Version comparison data
<<<<

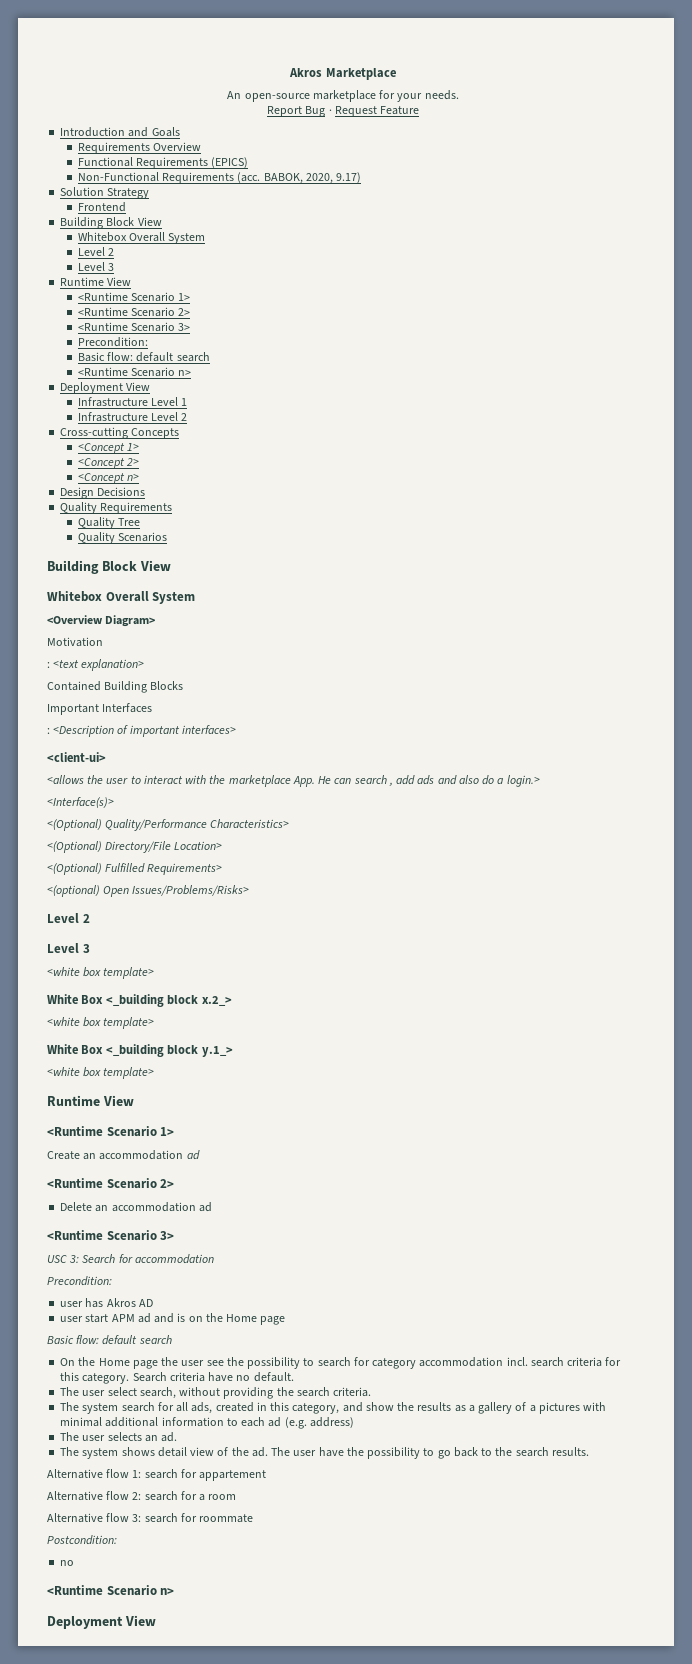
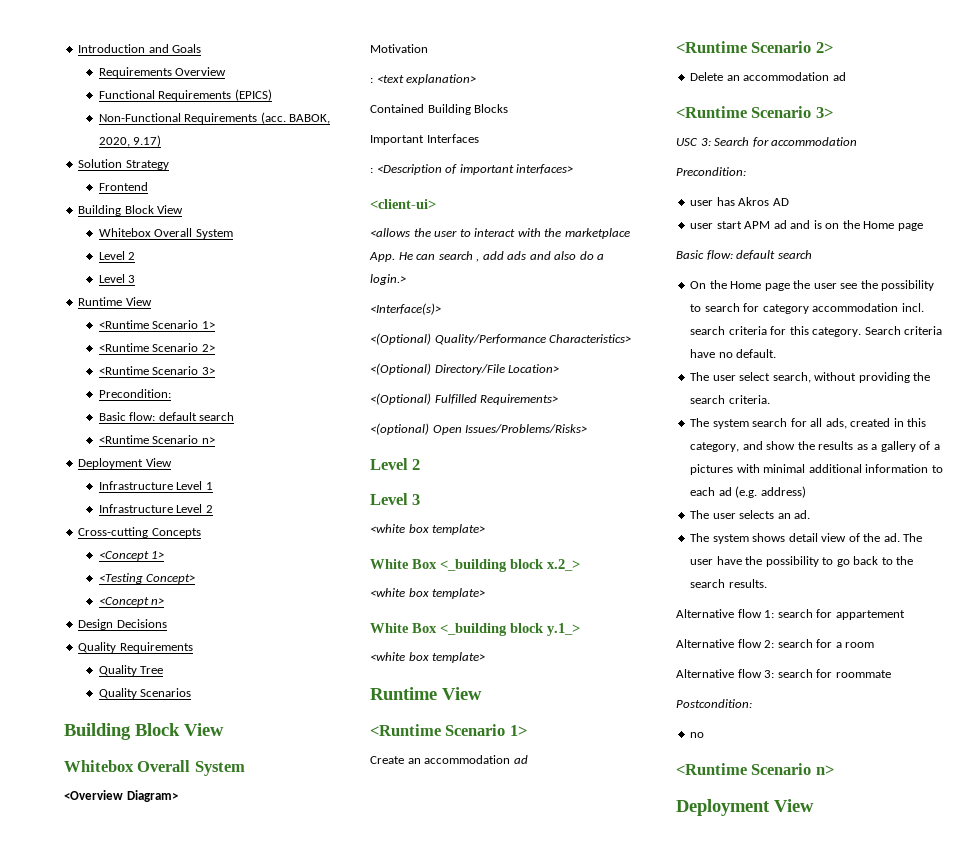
[289,68,396,80] [227,90,459,102] [267,106,419,117] Akros Marketplace // An open-source marketplace for your needs. // Report Bug · Request Feature // -> (78, 48) none
[77,458,140,469] <Concept 2> -> [98,573,196,584] <Testing Concept>

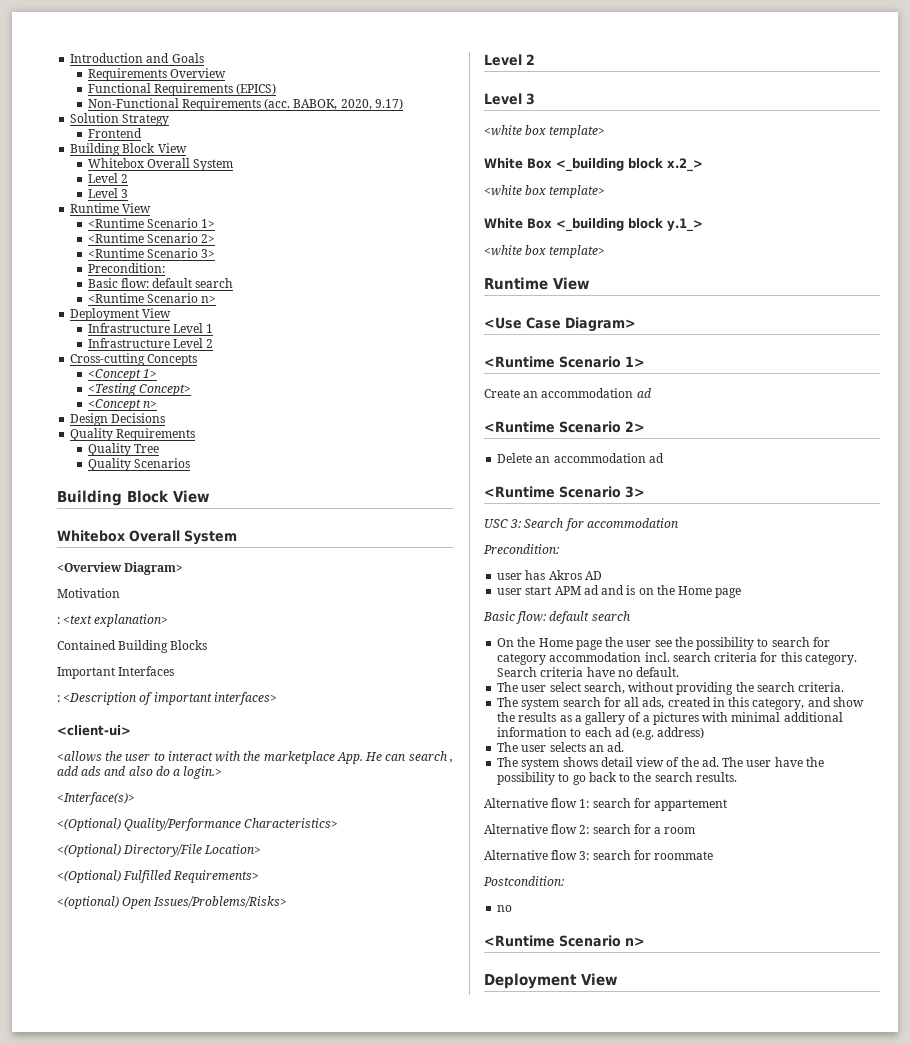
(482, 693) none -> [484,317,636,332] // <Use Case Diagram>

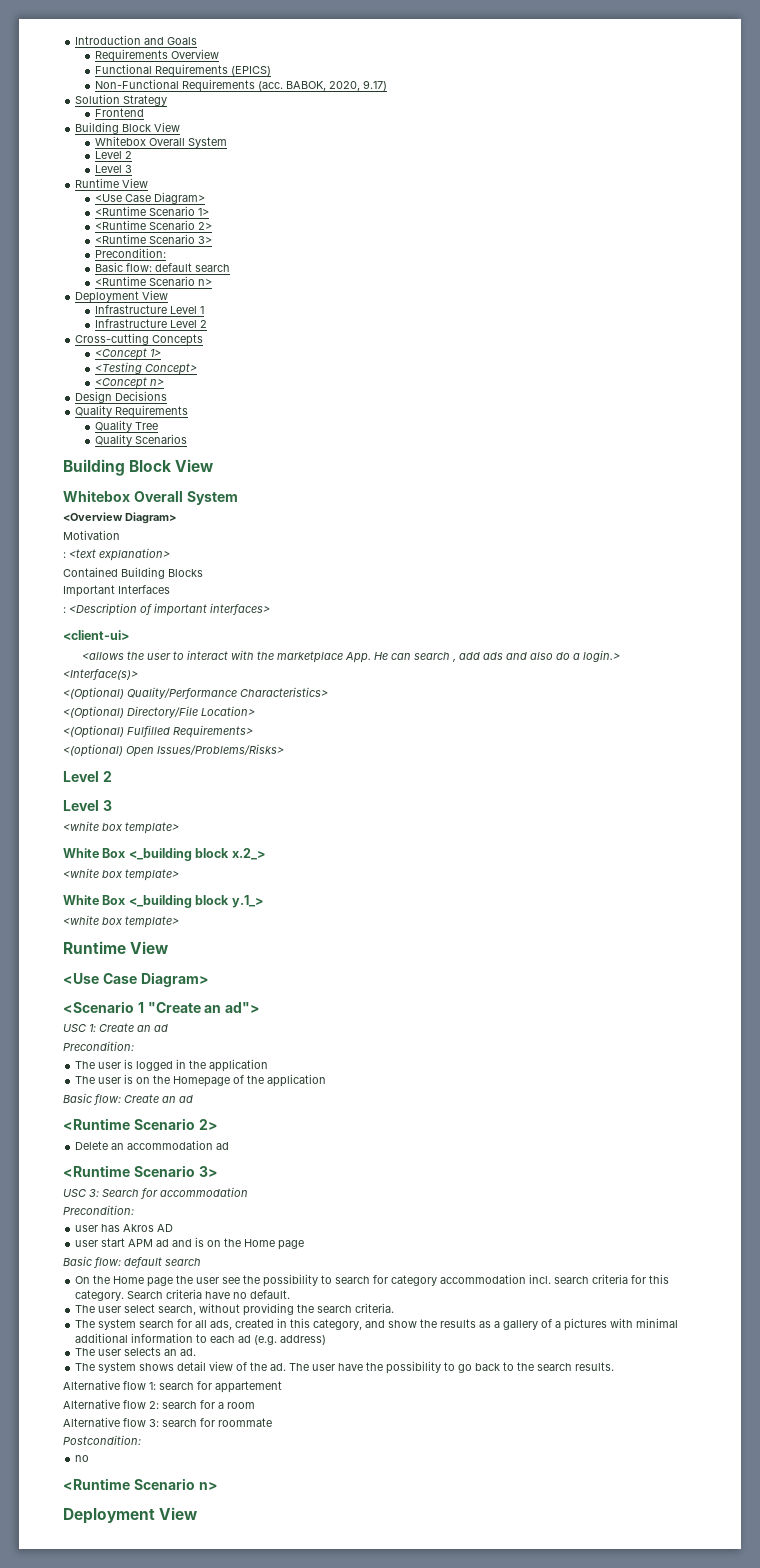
(152, 208) none -> [94,192,205,204] // <Use Case Diagram>
[484,356,645,368] [484,388,634,398] <Runtime Scenario 1> // Create an accommodation -> [63,1001,261,1013] [63,1023,168,1032] [63,1041,134,1051] [75,1059,269,1072] [75,1074,327,1087] [63,1093,176,1105] <Scenario 1 "Create an ad"> // USC 1: Create an ad // Precondition: // The user is logged in the application // The user is on the Homepage of the application // Basic flow: Create an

>>>>

The copy you give must repeat each record character for character, but it must not include the pictures.

[289,68,396,80] [227,90,459,102] [267,106,419,117] Akros Marketplace // An open-source marketplace for your needs. // Report Bug · Request Feature // -> (78, 48) none
[77,458,140,469] <Concept 2> -> [98,573,196,584] <Testing Concept>

(482, 693) none -> [484,317,636,332] // <Use Case Diagram>

(152, 208) none -> [94,192,205,204] // <Use Case Diagram>
[484,356,645,368] [484,388,634,398] <Runtime Scenario 1> // Create an accommodation -> [63,1001,261,1013] [63,1023,168,1032] [63,1041,134,1051] [75,1059,269,1072] [75,1074,327,1087] [63,1093,176,1105] <Scenario 1 "Create an ad"> // USC 1: Create an ad // Precondition: // The user is logged in the application // The user is on the Homepage of the application // Basic flow: Create an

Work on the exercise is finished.